/ SUSTAINABILITY
 / 10.59350/mc5gr-yd029

Research Software Sustainability

By Studio Roosegaarde, CC BY 2.0, https://commons.wikimedia.org/w/index.php?curid=16875719

The Alliance of German Science Organisations has recently published its “Recommendations on the Development, Use and Provision of Research Software”, in English and German. Research software has been an emerging subject in recent months, which has been considered as a subtitle of research data by the scientific community for a long time. But software is not data. It must evolve and adapt to the changes in its environment. And if it does not, it decays (s. also this report about research software sustainability).

The recommendations document concentrates on development, usage and provision of research software from the standpoint of different stakeholders, such as developers, infrastructure facilities, senior researchers and research managers and gives a few key recommendations. This is a crucial effort, happily welcome by the research software engineers. But there are still some unaddressed issues:

  • Role of data centers and libraries: The document is built upon the assumption that the development of research software takes place only within the framework of research process and is carried out by scientific personnel. The data centers and libraries should fulfill an advisory and archiving role. The possibility that data centers and libraries can offer research software development as a service and can develop software together with researchers for research purposes is not considered as an option. This is what we are trying to build in Gottingen.

  • Funding: Research managers are addressed directly by one of the four key recommendations: “Senior researchers and research managers have a special responsibility to set in motion the prerequisites for the long-term development of research software in terms of HR policy and funding, to promote compliance with good scientific practice in relation to the use of software in their institutions and to develop the required funding and business models for the provision of research software.”. This sounds like a very useful recommendation in theory but very hard to follow in practice.
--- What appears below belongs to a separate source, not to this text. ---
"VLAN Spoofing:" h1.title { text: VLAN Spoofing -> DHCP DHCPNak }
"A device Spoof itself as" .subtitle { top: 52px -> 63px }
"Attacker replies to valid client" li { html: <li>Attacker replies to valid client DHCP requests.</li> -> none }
Usually, research software is a by-product of research projects, which are financially supported by funding parties. Research managers do not have the motivation, skills, money or time to fulfill the requirements for the software quality and sustainability – even less so after the funding period. With every new software, the issue gets bigger and gets harder to solve. Without a proper funding scheme and support by research funders, it will not be possible to solve this problem.
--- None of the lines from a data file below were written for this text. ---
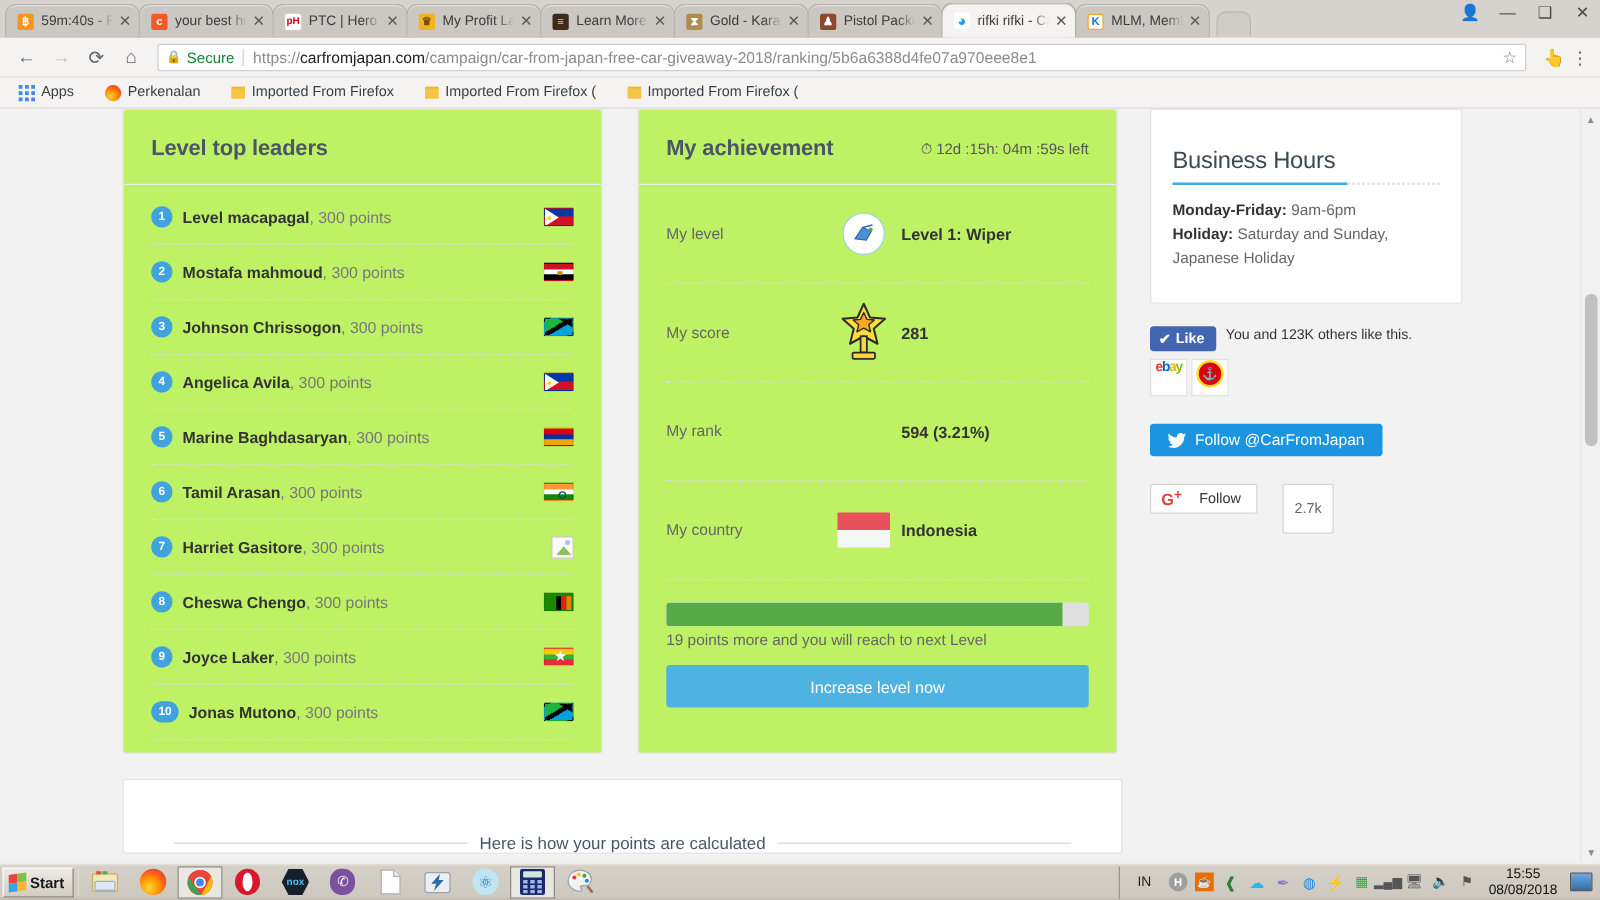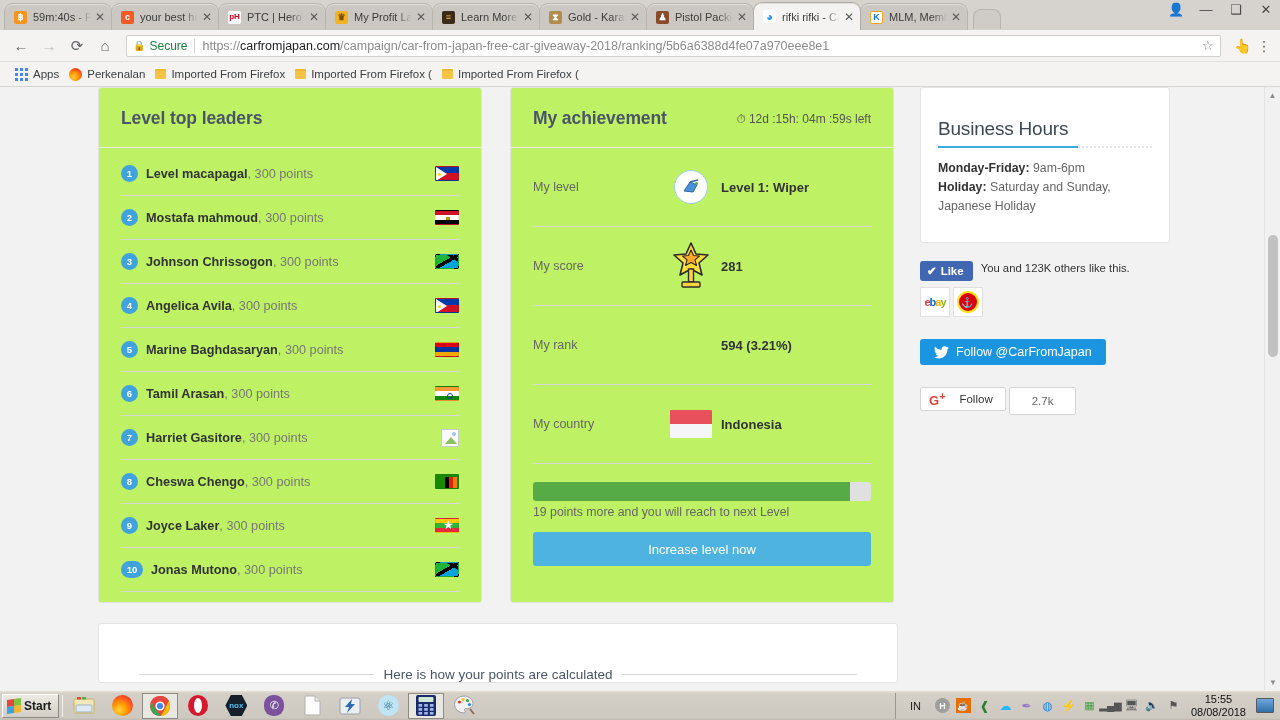"Apps" .bookmarks { gap: 0 -> 15px }
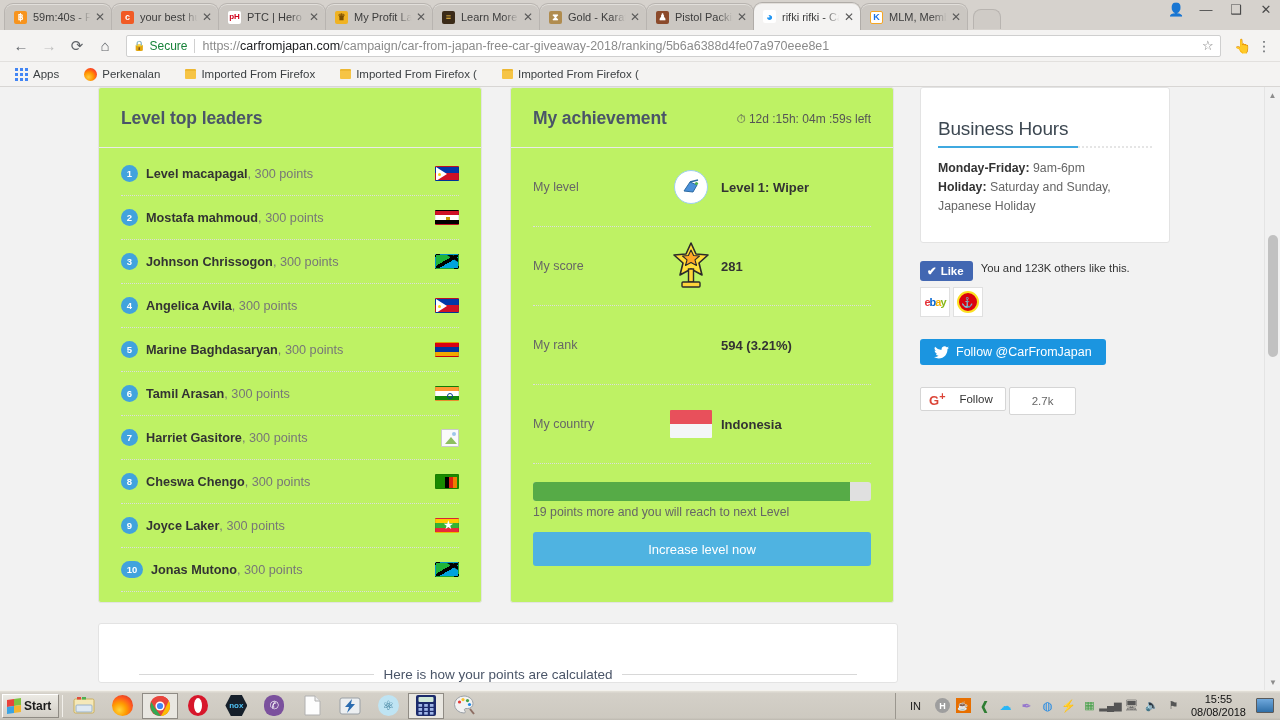"ebay" .thumb { align-items: center -> none }
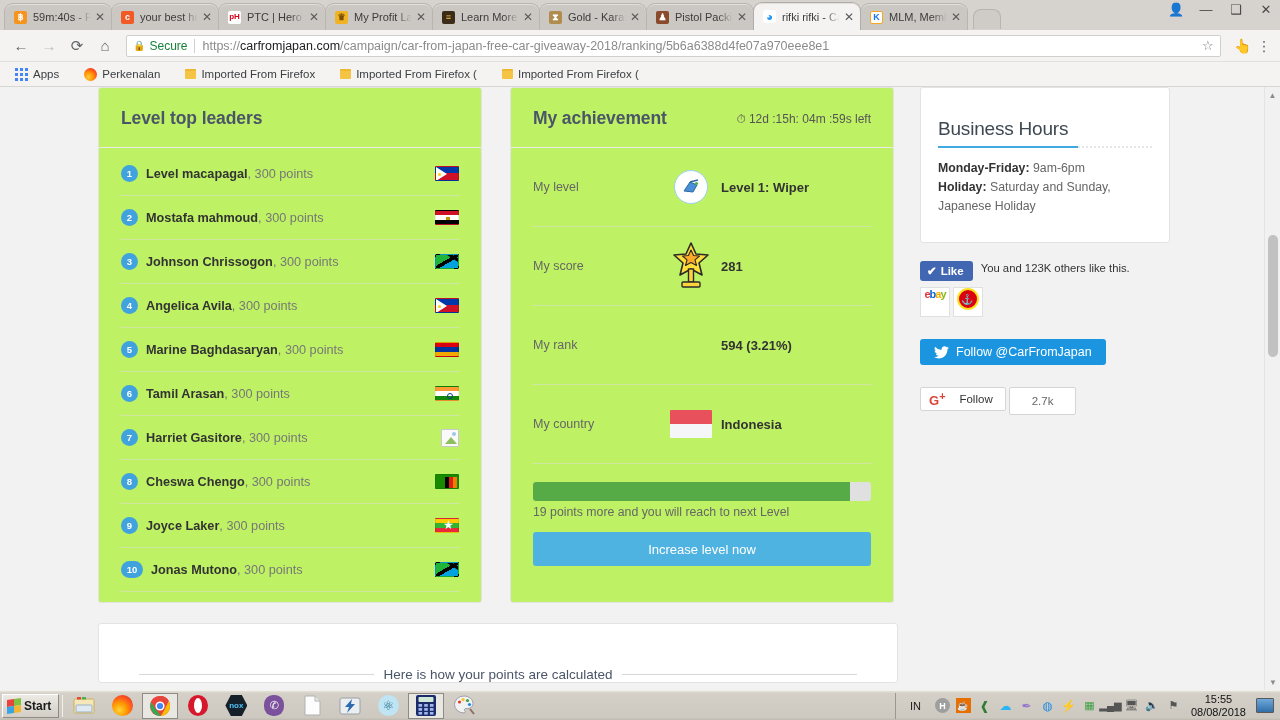"2.7k" .gp-count { height: 28px -> 40px; margin-left: 3px -> 20px; padding: 0 22px -> 0 9px }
  • Responsibility of the funders: The document emphasizes the responsibility of the infrastructure facilities, senior researchers and research managers. Without funding, it will hardly be possible to speak of sustainability of research software. Funders can help achieving this by requesting software management plans and promoting maintenance and enhancement of research software. The role and the responsibility of the funders is yet missing in the document.

  • Specifying the career opportunities for software developers in research: The document points out the problem, but without proper solutions. The current collective agreement for public sector (TV-L) provides for the employees in the programming salary classifications between E8 and E11 – from 40 T€ to 55 T€ p.a. before tax. With these numbers, it is hard for the public sector to become an attractive IT-employer and compete with private sector which offer much higher salaries for software developers. The suggestion of helping to recognize software development as an academic achievement and as a career path for scientists is a well-intentioned one, but probably not as effective in solving the problem as raising the salaries and creating interesting IT-employers out of data centers and libraries. Research software engineering can be a part of the service portfolio of the data centers and libraries in the near future.

Having said that, the Recommendations on the Development, Use and Provision of Research Software is a very useful document for the research community to start a long overdue discussion about the sustainability of the research software.